══ PROVIDED DATA
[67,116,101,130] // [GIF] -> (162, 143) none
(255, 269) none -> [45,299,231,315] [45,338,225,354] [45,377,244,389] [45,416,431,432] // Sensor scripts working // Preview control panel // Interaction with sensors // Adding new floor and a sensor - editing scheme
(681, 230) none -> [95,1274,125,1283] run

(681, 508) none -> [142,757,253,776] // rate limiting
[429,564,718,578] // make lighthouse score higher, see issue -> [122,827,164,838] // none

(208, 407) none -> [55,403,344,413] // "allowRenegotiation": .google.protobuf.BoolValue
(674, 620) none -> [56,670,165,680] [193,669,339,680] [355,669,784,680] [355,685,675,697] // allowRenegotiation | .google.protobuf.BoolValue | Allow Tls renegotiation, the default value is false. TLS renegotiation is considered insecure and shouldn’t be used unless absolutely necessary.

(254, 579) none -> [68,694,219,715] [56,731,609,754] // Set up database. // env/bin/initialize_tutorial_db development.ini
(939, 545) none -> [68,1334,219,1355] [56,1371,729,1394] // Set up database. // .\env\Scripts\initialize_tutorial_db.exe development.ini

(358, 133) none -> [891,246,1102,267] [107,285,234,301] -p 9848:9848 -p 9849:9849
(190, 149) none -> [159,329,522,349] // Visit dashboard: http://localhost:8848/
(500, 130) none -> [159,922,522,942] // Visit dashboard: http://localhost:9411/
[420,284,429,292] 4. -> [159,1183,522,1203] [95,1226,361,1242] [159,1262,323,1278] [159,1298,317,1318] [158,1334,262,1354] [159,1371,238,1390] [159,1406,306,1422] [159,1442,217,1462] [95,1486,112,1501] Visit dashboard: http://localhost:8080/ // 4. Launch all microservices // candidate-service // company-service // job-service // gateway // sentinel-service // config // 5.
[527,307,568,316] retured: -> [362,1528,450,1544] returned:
════
§ **YOUR ASSIGNMENT**
All lines with the word "http" are needed; pull them from the entries and copy each.

§ **TASK OUTPUT**
(190, 149) none -> [159,329,522,349] // Visit dashboard: http://localhost:8848/
(500, 130) none -> [159,922,522,942] // Visit dashboard: http://localhost:9411/
[420,284,429,292] 4. -> [159,1183,522,1203] [95,1226,361,1242] [159,1262,323,1278] [159,1298,317,1318] [158,1334,262,1354] [159,1371,238,1390] [159,1406,306,1422] [159,1442,217,1462] [95,1486,112,1501] Visit dashboard: http://localhost:8080/ // 4. Launch all microservices // candidate-service // company-service // job-service // gateway // sentinel-service // config // 5.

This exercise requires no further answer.